Editorial | Murder penalties doubtful
The Government’s latest tough-on-crime posture, exemplified in the bills Delroy Chuck took to Parliament last week to ensure longer mandatory prison sentences for murder convicts and the amount of time they must serve before parole, is probably very popular.
But, as much as this newspaper hopes that Mr Chuck, the justice minister, has at last discovered the magic bullet, the measures are unlikely, without more, to have any real deterrent effect on crime, including murders. The statistics support this view.
The point is that criminal penalties, never mind how tough they are, aren’t by themselves deterrents. The first job has to be to solve the crimes, arrest the perpetrators, and then convict them in a court of law. Jamaica isn’t good at that.

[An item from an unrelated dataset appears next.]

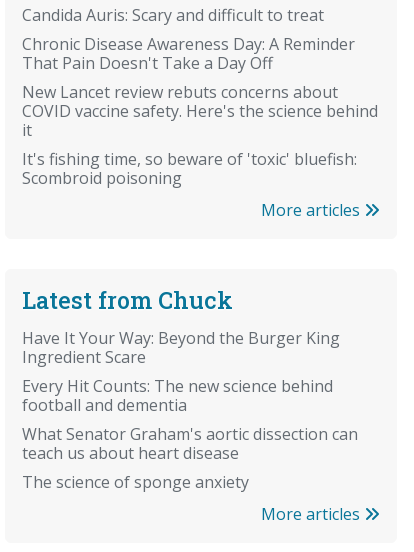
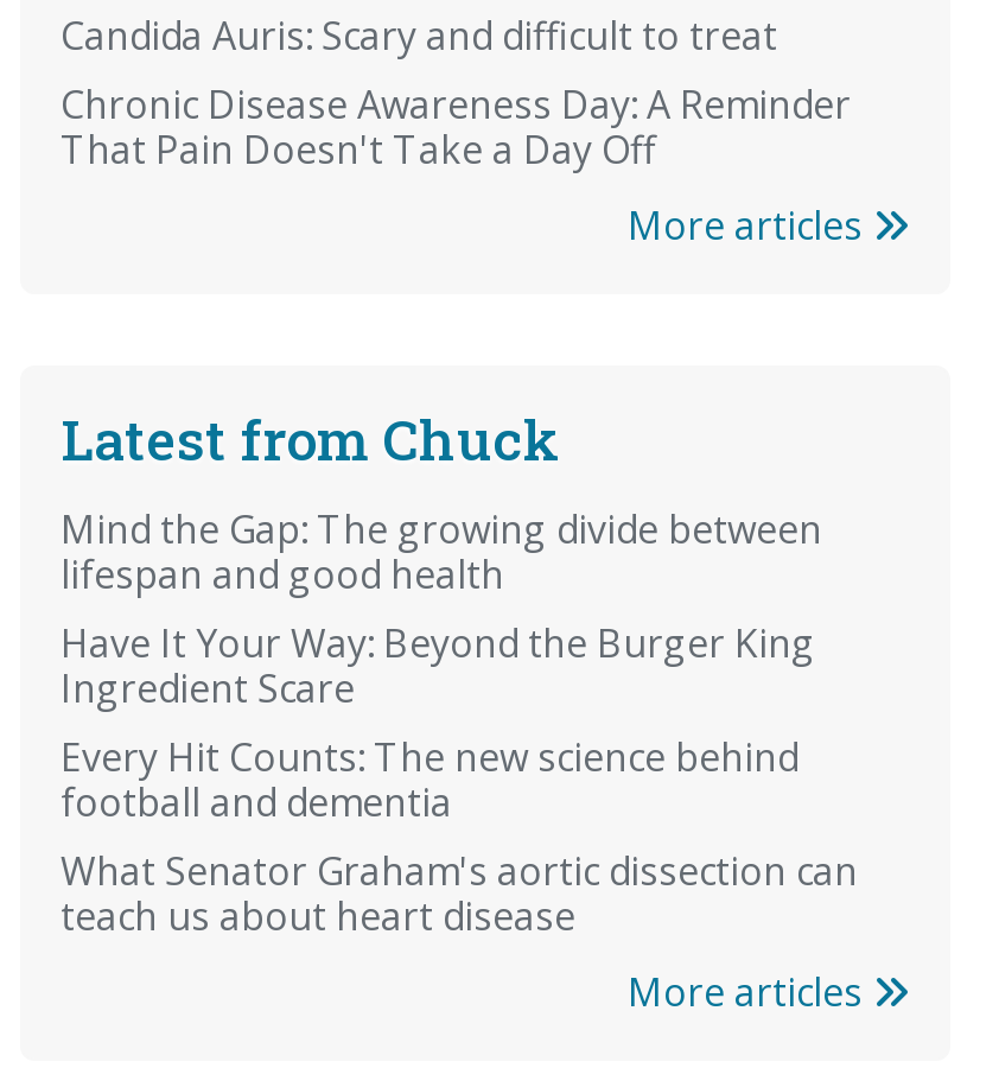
[22,81,378,189] New Lancet review rebuts concerns about | COVID vaccine safety. Here's the science behind | it | It's fishing time, so beware of 'toxic' bluefish: | Scombroid poisoning -> none
moved [22,199,364,315] -> [61,200,872,476]: More articles | Latest from Chuck
none -> [61,504,822,601] Mind the Gap: The growing divide between | lifespan and good health
[22,471,249,493] The science of sponge anxiety -> none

We, of course, understand the motivation behind Mr Chuck’s – and, by extension, the Government’s – initiative. For decades, Jamaica has endured an epidemic of crime, especially homicides. Each year, around 1,500 people are murdered. Its murder rate of over 50 per 100,000 is, as Mr Chuck said in the memorandum to his bills, among the highest in Latin America and the Caribbean.
“... The adverse impact on domestic safety and security, the reputational damage to Jamaica therefrom and, by extension, the impact on the country’s gross domestic product (crime, by some estimates, costs about five per cent of GDP annually) warrants a distinct approach and necessitates penalties that are especially punitive,” Minister Chuck wrote.
HARSHENING OF SENTENCING
The upshot: the harshening of sentencing regime for murder.
While no execution has taken place in Jamaica since 1988, a person convicted for what law considers the most egregious forms of murder, such as killing a member of the security forces because of their job or eliminating a court witness, can be the sentence of death. Or, in a range of circumstances, it may be an “imprisonment for life, or such other term as the court considers appropriate, not less than 15 years”.
Under the proposal before Parliament, that minimum sentence would move to 45 years.
At present, if a person pleads guilty to an offence for which, if he had been tried and convicted, the sentence would have been life in jail, the judge, in calculating the sentence discount for the guilty plea, starts with the assumption that life means 30 years. Under Mr Chuck’s proposal, for that guilty plea to a murder charge, the judge would begin the discount based on a 50-year term – the new definition of life. For offences other than murder, the implied life sentence would be 40 years.
With respect to paroles, a murder convict is currently eligible for release after not less than 15 years. For other homicides, the minimum period is 10 years before parole. Under the new law, if passed, the minimum periods before parole would be 40 and 35 years, respectively.
The bottom line: under the new regime, no one who pleads guilty or is convicted of murder would be sentenced to less than 30 years.
“We want to send that message to persons who are contract killers, persons who are engaged in domestic abuse, and persons who can’t control themselves … that, if you do inflict a killing, you could remain in jail for a long time,” Mr Chuck said. “It is very important that this Parliament sends a message across every nook and cranny of Jamaica, because Jamaica is tired, tired of the murders and violent crimes.”
While we, like Mr Chuck, hope the criminals will get the message and desist, that isn’t likely to be the case, unless there is the example of people being caught and actually suffering the penalties.
WELL BEHIND
However, Jamaica‘s annual clear-up rate for murders, according to police statistics, hovers at around 50 per cent, well behind its global peers. Indeed, the deputy commissioner of police for crime, Fitz Bailey, recently put the figure clear-up rate at 49 per cent in 2022. Some analysts believe that the police data might overstate their effectiveness, on the basis that the constabulary sometimes marks as cleared-up murders they attribute to gang feuds and reprisals, without solid evidence of who specifically were behind the killings.
What perhaps is more concerning is what happens, in cases that, having been investigated, actually reach to court. The outcomes aren’t particularly encouraging.
In 2021, the latest period for which full-year statistics are available, overall criminal convictions in the Home Circuit Court, based on charges, was 22.3 per cent – 139 guilty outcomes from 623 charges.
Further, of 125 murder cases, there were 26 guilty outcomes, either by convictions or guilty pleas. Stated differently, the conviction rate for murders in 2021 was 20.8 per cent. The converse of that is that 79 per cent of the accused were acquitted.
There were convictions in only 10 per cent of the 52 rape cases, and nine per cent of those (57) for the illegal possession of firearm. The ratios for grievous sexual assault were 5.5 and 4.5 per cent, respectively. Clearly, these statistics will worsen when the current and historic cases that are not cleared up are taken into account.
The conviction rates suggest that police investigators and prosecutors aren’t making their cases stick. These are not the ratios that are likely to represent a critical mass for the new penalties to be real deterrents.
The fact is, Jamaica’s crime epidemic isn’t, because penalties aren’t tough enough. Some of the factors are difficult and complex and the fixes will require hard grind. But, clearly, there are investigative, and perhaps prosecutorial, deficiencies. Indeed, there are questions for the constabulary to address.